Ha esordito con Di Biagio contro l’Argentina tre anni fa a Manchester, e la sua seconda presenza fu proprio contro l’Inghilterra (a Wembley...) quando finì 1–1. Solo alla 17esima partita con la Nazionale, Federico ha trovato il gol: eravamo nel novembre di due anni fa, quando arrivò il 9-1 all’Armenia che chiuse le qualiifcazioni a Euro 2020.

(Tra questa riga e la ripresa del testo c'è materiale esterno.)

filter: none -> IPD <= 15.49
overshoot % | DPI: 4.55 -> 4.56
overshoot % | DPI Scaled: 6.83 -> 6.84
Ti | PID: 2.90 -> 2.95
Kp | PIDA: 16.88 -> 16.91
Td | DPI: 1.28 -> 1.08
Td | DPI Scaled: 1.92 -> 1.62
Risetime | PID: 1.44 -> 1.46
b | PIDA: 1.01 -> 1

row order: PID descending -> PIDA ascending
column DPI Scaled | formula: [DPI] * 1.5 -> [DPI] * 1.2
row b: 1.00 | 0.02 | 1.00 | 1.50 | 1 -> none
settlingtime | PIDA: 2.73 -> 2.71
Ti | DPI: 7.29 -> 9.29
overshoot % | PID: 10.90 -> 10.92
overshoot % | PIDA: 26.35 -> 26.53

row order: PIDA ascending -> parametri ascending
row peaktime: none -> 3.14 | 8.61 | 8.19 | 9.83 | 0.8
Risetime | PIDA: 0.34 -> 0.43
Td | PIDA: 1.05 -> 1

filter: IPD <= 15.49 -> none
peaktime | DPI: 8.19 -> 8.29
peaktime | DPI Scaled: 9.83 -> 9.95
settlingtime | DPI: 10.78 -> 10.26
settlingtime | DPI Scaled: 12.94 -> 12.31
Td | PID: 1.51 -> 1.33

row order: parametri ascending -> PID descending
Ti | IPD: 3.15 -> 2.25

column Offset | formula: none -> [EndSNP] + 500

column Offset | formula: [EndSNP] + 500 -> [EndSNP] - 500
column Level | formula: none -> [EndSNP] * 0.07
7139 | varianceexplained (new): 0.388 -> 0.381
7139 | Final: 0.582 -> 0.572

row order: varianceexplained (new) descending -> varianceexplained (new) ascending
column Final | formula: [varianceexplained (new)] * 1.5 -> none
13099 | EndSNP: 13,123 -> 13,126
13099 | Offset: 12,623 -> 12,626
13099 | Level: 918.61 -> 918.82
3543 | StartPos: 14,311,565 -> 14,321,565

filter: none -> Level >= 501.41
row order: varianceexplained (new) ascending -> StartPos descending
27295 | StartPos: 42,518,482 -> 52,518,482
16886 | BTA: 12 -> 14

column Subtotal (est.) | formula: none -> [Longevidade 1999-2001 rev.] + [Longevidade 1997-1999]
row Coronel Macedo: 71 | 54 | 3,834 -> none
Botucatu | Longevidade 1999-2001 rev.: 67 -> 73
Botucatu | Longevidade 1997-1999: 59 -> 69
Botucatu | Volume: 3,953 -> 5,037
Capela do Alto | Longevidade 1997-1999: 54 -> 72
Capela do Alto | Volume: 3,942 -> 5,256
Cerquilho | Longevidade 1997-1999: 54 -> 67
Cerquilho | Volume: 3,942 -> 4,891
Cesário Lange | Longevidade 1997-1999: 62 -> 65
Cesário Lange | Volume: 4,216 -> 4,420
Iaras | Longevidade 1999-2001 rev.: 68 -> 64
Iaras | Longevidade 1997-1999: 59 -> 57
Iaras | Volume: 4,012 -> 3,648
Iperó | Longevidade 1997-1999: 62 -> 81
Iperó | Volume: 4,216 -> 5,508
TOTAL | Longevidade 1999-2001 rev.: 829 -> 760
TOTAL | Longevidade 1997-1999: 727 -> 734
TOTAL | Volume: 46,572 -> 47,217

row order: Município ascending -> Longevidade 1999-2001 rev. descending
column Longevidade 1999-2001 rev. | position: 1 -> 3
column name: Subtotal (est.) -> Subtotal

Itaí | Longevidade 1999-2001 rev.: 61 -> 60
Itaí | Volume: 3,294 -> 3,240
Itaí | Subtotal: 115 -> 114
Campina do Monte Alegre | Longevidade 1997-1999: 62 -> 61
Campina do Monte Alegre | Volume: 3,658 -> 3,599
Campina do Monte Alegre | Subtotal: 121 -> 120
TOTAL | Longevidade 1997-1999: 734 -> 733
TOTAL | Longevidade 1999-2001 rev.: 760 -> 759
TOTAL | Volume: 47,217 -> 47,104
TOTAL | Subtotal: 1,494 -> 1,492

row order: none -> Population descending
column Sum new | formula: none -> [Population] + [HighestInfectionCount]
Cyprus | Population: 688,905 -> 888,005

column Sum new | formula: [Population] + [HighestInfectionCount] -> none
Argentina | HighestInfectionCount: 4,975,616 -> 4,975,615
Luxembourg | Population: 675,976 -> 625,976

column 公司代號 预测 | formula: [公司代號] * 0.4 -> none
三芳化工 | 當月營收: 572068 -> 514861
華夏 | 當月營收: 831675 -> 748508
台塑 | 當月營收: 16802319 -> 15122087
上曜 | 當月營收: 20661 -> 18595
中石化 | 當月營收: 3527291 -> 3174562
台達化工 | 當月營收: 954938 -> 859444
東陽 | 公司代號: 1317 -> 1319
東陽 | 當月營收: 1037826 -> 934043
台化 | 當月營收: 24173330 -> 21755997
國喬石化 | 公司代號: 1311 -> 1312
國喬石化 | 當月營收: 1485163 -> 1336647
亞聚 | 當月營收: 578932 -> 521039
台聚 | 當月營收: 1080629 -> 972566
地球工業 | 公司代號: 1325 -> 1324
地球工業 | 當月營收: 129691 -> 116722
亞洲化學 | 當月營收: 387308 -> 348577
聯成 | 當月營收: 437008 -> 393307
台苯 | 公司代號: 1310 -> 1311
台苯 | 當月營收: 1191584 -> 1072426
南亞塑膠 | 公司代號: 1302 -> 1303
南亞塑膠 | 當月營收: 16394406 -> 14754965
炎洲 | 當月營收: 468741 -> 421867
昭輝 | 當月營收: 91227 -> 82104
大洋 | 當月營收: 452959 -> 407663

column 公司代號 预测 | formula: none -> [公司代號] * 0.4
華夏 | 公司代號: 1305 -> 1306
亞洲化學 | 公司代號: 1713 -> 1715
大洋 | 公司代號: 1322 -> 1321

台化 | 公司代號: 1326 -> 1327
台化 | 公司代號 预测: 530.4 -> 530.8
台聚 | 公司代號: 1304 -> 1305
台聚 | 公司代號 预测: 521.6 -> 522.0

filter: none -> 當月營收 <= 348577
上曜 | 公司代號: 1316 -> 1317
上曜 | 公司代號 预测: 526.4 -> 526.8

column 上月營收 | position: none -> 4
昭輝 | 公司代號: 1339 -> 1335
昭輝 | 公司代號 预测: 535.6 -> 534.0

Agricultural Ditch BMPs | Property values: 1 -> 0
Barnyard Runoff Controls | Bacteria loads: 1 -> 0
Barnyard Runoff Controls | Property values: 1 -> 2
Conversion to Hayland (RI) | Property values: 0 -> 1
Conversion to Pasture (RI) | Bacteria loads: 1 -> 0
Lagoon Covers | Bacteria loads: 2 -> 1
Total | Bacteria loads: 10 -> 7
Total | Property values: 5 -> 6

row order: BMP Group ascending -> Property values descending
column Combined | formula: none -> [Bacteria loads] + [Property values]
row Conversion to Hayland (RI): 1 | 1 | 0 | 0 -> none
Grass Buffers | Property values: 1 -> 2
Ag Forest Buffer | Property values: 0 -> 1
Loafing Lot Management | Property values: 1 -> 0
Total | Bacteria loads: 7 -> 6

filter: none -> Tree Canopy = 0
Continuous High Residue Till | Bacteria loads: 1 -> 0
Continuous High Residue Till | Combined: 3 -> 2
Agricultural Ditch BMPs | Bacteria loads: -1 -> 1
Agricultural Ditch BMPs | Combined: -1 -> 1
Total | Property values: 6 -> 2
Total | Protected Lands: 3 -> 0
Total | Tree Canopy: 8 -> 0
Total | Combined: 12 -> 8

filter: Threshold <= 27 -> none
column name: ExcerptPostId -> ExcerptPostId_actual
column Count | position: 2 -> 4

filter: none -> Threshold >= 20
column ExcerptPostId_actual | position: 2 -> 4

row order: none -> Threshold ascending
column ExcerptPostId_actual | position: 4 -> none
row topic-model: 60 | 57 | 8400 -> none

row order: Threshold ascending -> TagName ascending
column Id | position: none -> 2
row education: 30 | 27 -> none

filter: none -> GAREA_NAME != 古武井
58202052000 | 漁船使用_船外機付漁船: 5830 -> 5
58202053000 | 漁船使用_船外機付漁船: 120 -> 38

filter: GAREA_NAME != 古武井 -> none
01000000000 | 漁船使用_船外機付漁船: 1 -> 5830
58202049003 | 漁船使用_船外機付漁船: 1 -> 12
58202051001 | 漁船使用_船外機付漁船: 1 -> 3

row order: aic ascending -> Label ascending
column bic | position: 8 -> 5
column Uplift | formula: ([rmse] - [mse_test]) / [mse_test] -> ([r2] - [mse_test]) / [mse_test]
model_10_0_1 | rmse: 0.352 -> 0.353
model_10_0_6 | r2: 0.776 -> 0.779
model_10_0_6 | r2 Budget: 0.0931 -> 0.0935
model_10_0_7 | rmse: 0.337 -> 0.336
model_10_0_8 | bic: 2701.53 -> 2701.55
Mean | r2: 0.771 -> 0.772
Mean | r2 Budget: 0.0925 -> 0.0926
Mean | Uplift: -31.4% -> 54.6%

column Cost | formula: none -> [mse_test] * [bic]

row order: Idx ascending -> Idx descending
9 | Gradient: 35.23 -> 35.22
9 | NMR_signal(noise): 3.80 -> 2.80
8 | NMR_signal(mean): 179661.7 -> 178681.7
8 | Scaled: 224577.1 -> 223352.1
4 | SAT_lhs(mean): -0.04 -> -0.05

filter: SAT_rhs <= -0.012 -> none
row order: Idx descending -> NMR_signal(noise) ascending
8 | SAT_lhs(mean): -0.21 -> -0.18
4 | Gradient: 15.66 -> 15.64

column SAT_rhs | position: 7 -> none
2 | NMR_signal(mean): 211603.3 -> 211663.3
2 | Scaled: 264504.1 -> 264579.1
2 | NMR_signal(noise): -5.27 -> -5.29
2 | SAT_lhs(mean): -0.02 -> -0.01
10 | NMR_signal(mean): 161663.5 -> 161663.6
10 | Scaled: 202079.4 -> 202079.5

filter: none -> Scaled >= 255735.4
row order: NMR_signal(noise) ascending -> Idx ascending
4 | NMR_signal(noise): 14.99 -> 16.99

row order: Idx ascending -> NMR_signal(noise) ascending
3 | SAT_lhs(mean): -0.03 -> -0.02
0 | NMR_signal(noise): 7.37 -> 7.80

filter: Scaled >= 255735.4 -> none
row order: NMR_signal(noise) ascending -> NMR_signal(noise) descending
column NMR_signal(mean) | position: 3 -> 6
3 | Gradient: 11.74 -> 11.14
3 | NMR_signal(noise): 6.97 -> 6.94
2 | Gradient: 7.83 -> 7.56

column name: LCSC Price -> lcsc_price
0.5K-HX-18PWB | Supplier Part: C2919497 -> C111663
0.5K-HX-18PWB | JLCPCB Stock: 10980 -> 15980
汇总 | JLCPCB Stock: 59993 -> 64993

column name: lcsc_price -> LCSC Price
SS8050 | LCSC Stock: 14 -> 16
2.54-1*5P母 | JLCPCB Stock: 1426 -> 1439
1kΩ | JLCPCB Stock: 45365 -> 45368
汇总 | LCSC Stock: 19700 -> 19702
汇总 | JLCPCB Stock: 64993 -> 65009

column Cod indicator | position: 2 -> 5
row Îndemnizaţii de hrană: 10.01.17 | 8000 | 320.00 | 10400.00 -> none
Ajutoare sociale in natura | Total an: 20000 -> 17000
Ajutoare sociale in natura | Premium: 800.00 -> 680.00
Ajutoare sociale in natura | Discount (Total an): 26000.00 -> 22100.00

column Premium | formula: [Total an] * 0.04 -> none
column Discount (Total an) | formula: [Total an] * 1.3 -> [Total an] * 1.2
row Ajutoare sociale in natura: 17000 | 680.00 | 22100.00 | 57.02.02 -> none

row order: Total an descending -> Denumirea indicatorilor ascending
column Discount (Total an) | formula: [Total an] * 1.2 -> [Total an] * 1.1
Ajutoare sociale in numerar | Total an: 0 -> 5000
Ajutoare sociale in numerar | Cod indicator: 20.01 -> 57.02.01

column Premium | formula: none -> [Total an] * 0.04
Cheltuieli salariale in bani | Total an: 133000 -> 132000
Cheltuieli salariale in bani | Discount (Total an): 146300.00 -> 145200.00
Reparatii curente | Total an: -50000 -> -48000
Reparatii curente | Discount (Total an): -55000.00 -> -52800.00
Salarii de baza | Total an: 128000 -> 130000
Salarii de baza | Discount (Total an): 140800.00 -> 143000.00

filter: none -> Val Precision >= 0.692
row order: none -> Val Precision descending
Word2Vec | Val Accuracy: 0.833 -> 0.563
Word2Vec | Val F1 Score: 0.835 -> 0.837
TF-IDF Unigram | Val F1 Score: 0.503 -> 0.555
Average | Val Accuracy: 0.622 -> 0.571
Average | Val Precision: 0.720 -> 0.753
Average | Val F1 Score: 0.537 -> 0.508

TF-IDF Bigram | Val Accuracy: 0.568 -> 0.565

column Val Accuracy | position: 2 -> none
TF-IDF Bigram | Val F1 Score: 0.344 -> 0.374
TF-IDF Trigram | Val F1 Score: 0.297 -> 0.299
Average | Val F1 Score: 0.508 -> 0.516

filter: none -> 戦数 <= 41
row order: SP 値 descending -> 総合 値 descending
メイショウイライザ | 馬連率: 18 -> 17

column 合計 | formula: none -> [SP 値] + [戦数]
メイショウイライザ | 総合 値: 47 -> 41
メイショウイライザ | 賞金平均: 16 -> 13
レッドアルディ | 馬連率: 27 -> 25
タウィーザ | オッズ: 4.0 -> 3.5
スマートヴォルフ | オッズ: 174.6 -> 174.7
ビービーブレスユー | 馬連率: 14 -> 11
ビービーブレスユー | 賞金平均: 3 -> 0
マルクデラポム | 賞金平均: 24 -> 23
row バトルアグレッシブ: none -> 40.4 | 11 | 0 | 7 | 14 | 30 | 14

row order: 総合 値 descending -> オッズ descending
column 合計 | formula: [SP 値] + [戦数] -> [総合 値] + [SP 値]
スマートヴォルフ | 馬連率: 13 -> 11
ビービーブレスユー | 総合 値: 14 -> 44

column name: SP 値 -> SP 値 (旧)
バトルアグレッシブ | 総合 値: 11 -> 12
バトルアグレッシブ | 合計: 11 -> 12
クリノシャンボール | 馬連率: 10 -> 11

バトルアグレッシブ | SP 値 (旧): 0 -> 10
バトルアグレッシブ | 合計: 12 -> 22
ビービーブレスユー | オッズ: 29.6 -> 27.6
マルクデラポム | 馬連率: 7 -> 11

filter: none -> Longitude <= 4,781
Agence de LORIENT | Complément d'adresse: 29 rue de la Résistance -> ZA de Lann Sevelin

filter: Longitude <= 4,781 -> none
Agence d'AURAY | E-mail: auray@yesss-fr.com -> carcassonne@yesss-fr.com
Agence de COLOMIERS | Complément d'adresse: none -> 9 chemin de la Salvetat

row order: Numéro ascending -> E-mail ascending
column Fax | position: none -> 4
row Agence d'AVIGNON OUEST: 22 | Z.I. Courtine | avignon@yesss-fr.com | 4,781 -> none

Mancini non ha mai voluto rinunciare a Fede, ma ha saputo inserirlo con gradualità nello splendido meccanismo azzurro. Nell’ultimo anno, proprio dopo quell’Italia-Armenia, Chiesa non ha mai giocato per tutti i 90 minuti e prima dell’Europeo è subentrato dalla panchina in metà delle occasioni. Anche in questo torneo, Federico non è partito titolare. Lo è diventato a scapito di Berardi solo col Galles, a qualificazione per gli ottavi già acquisita. Poi sappiamo com’è andata. Il bianconero è diventato l’uomo della provvidenza, il terminale cui affidarsi per ingigantire il nostro sogno. E per chi volesse godersi il personaggio a tutto tondo, vale la pena di seguire le sue interviste nel dopo gara: spontanee, sorridenti, mai banali. Persino forbite, quando deve mettere in mostra il suo inglese impeccabile per i media stranieri.

Sì, lui è il ragazzo d’oro che l’Italia intera si coccola. Chiesa è troppo forte, Chiesa è... ecumenico.